Harmony is a design conceived by student Min-Ji Park of Hongik University in Seoul, South Korea. Like other conceptual designs to come out of South Korea, this one also follows strict minimalism and capability principles. But as minimal as it may seem, Harmony is meant to be the solution to numerous safety hazards that scooter riders encounter daily. Best of all, it's created around the idea that it may, someday, be used as a rental service scooter.

First off, let's take a quick look at the overall design and then move on to the stuff you may have a hard time seeing. Overall, the scooter doesn't break away from the classic shapes we may be used to. Frankly, that's a good thing, as most people have difficulty accepting change.

However, in comparison to what you may be seeing on the corner of your street, Harmony boasts a very fluid, clean-cut, and elegant design that should also feel comfortable as you ride. The project even spat out a real-scale model of Harmony, and frankly, it looks pretty dang nice. I'm not sure if all the technology was integrated but just look at it.

Because Harmony is destined to reach local streets and be used as a rental service, the designer also incorporated several features like wireless charging and a foldable frame, just in case you need to take this puppy one the metro or other tight spaces.

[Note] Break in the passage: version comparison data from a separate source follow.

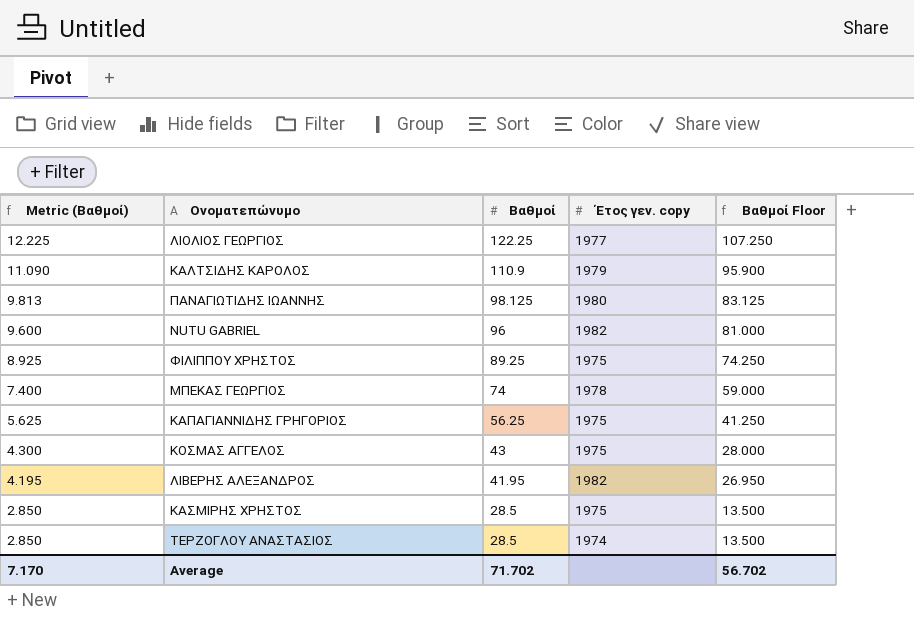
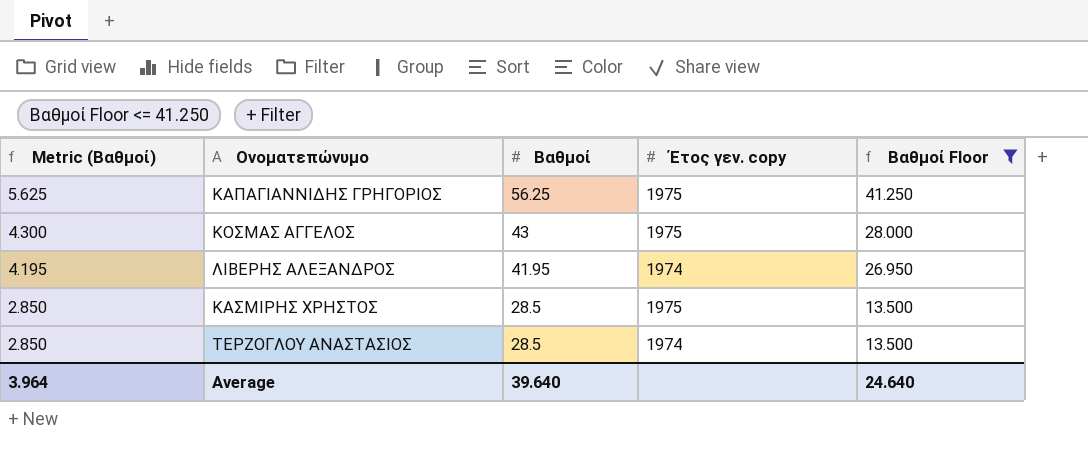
filter: none -> Βαθμοί Floor <= 41.250
ΛΙΒΕΡΗΣ ΑΛΕΞΑΝΔΡΟΣ | Έτος γεν. copy: 1982 -> 1974
Average | Metric (Βαθμοί): 7.170 -> 3.964
Average | Βαθμοί: 71.702 -> 39.640
Average | Βαθμοί Floor: 56.702 -> 24.640

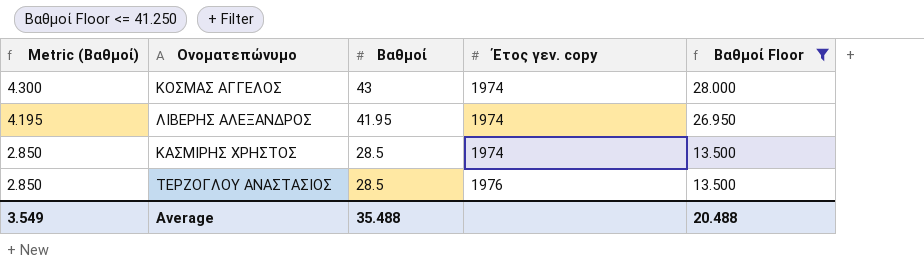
row ΚΑΠΑΓΙΑΝΝΙΔΗΣ ΓΡΗΓΟΡΙΟΣ: 5.625 | 56.25 | 1975 | 41.250 -> none
ΚΟΣΜΑΣ ΑΓΓΕΛΟΣ | Έτος γεν. copy: 1975 -> 1974
ΚΑΣΜΙΡΗΣ ΧΡΗΣΤΟΣ | Έτος γεν. copy: 1975 -> 1974
ΤΕΡΖΟΓΛΟΥ ΑΝΑΣΤΑΣΙΟΣ | Έτος γεν. copy: 1974 -> 1976
Average | Metric (Βαθμοί): 3.964 -> 3.549
Average | Βαθμοί: 39.640 -> 35.488
Average | Βαθμοί Floor: 24.640 -> 20.488

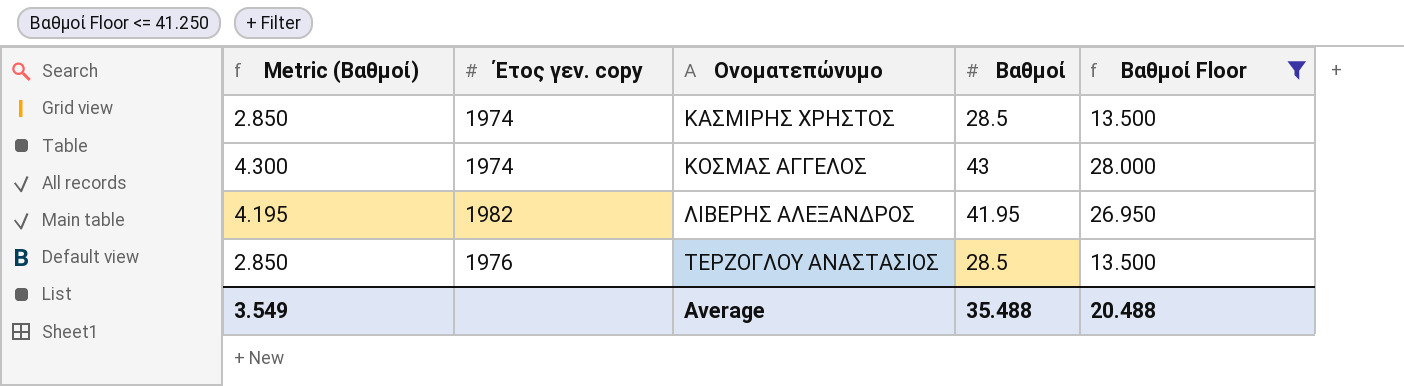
row order: Metric (Βαθμοί) descending -> Ονοματεπώνυμο ascending
column Έτος γεν. copy | position: 4 -> 2
ΛΙΒΕΡΗΣ ΑΛΕΞΑΝΔΡΟΣ | Έτος γεν. copy: 1974 -> 1982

Folded, the rider can pull Harmony along as though it were a simple piece of luggage.

As I mentioned, one goal of this design is to be a safer solution to what we find nowadays. To do that, Min-Ji Park added an amalgam of technology to make sure riders are in tune with the world around them.

Safety is brought to the mobility game by using a LiDAR-like camera. Actually, if you break it down, we only know of LiDAR systems that function the way Min-Ji Park shows, but he doesn't use this term in particular; he just says "the camera."

I'm sure you've picked up which camera as there's only one and it's seen mounted right between the headlights at the base of the steering column. That camera is meant to detect just about everything from road signs to pedestrian traffic and even impending danger.

If an alert is raised, the rider will be notified in two ways. The first is an alert projected onto the road via lateral headlights, and the second is shown on the display that's integrated into the handlebar at the top of the steering column.

Once a rider activates Harmony, they will connect their smart device to the scooter's software. Then, an app will assist in planning routes, displaying battery levels, speeds, and the warnings mentioned earlier. This display is an integral part of the experience you may end up having one day. More added safety is yielded by a solid lighting system that warns others around the scooter of your intentions.

Even though there are no specifics as to what sort of power this machine may have, it may be a bit too early to invest in this aspect. However, if some billionaire investor falls in love with this machine, we may one day ride Harmony scooters through the streets of Seoul, maybe even your local town.

But, if Harmony never makes it into a real machine, one version of the technology displayed here will naturally migrate into vehicles like these; it's only a matter of time.